Exercise prompt:
Go through the entries below. Copy each line in which "deux" appears.

########################################

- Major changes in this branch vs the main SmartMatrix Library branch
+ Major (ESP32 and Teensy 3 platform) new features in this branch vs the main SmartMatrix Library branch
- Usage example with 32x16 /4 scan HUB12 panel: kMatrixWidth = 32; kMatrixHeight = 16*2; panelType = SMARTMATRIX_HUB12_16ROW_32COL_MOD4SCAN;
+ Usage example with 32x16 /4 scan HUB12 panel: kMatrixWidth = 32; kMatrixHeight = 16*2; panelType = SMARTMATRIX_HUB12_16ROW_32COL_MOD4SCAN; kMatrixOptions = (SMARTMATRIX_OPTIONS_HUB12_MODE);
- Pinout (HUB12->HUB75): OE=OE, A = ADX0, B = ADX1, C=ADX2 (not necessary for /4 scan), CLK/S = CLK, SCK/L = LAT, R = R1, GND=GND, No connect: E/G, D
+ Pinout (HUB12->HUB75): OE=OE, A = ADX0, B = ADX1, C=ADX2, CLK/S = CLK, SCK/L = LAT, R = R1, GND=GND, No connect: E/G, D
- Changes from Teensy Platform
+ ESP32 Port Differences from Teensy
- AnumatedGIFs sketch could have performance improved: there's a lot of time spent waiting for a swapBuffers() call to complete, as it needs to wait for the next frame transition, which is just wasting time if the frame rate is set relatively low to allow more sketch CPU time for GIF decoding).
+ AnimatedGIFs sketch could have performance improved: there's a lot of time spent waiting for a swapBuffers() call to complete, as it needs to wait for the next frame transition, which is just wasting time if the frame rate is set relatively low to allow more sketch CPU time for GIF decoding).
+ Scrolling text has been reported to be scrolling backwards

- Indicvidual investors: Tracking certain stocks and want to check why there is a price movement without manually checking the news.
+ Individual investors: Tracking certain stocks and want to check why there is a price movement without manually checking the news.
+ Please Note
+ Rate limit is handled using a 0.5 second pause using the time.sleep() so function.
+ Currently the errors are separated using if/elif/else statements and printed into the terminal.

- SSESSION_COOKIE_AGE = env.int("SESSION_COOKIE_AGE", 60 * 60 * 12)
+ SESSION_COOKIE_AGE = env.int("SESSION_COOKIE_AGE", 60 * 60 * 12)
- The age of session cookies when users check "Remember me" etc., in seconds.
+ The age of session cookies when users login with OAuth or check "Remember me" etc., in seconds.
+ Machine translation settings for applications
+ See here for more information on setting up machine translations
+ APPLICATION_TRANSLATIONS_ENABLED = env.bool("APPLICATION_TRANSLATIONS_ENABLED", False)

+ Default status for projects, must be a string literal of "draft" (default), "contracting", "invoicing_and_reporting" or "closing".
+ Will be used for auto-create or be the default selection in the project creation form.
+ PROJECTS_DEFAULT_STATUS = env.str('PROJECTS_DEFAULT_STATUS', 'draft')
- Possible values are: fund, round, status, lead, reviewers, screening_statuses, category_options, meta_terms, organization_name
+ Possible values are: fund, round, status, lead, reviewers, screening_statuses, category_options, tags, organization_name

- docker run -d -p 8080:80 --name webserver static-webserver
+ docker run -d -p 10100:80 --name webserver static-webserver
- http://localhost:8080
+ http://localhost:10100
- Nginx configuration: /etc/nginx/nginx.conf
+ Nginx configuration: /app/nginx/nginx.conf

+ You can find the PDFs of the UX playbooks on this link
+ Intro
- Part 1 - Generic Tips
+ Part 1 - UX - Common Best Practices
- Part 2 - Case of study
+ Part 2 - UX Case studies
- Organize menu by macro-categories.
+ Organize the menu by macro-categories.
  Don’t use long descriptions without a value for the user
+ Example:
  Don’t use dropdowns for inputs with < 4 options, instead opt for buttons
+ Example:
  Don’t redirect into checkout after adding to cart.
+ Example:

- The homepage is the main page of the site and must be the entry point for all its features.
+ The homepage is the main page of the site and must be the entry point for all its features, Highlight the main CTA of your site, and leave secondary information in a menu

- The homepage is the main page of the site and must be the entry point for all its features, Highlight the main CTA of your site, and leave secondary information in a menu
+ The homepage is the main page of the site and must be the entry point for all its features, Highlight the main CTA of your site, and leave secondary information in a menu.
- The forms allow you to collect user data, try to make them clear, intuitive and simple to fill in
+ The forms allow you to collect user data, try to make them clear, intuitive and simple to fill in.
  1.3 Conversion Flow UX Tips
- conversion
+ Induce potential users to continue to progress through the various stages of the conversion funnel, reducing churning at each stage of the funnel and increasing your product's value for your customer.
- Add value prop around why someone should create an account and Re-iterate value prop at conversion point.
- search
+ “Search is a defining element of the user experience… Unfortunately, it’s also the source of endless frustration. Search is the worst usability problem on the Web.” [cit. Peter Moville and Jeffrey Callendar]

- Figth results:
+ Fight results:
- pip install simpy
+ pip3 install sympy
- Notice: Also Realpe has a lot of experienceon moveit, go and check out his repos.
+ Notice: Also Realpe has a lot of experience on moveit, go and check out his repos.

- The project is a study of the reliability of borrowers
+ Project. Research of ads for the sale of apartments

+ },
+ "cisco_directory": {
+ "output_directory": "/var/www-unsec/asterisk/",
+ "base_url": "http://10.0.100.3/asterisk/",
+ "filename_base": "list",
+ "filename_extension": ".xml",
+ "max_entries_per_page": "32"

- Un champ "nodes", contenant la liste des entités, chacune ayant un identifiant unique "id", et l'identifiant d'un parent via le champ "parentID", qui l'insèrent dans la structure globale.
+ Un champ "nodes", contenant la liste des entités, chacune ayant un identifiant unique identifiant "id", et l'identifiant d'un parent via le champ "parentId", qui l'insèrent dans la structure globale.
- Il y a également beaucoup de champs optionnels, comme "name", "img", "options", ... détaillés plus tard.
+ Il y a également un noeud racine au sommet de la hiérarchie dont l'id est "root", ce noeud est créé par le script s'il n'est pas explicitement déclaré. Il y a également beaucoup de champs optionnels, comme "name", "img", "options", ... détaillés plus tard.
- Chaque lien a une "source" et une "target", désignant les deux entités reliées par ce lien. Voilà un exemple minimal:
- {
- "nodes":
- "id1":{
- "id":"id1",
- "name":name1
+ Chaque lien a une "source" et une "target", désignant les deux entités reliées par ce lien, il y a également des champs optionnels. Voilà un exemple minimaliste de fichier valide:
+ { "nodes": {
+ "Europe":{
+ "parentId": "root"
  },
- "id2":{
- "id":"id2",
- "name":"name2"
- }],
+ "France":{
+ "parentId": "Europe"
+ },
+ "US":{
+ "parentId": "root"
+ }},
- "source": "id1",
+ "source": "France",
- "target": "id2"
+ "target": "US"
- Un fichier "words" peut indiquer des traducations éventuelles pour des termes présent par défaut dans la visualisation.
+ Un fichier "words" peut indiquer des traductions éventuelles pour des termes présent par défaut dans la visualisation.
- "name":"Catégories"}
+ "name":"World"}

########################################

Answer space:
- Chaque lien a une "source" et une "target", désignant les deux entités reliées par ce lien. Voilà un exemple minimal:
+ Chaque lien a une "source" et une "target", désignant les deux entités reliées par ce lien, il y a également des champs optionnels. Voilà un exemple minimaliste de fichier valide:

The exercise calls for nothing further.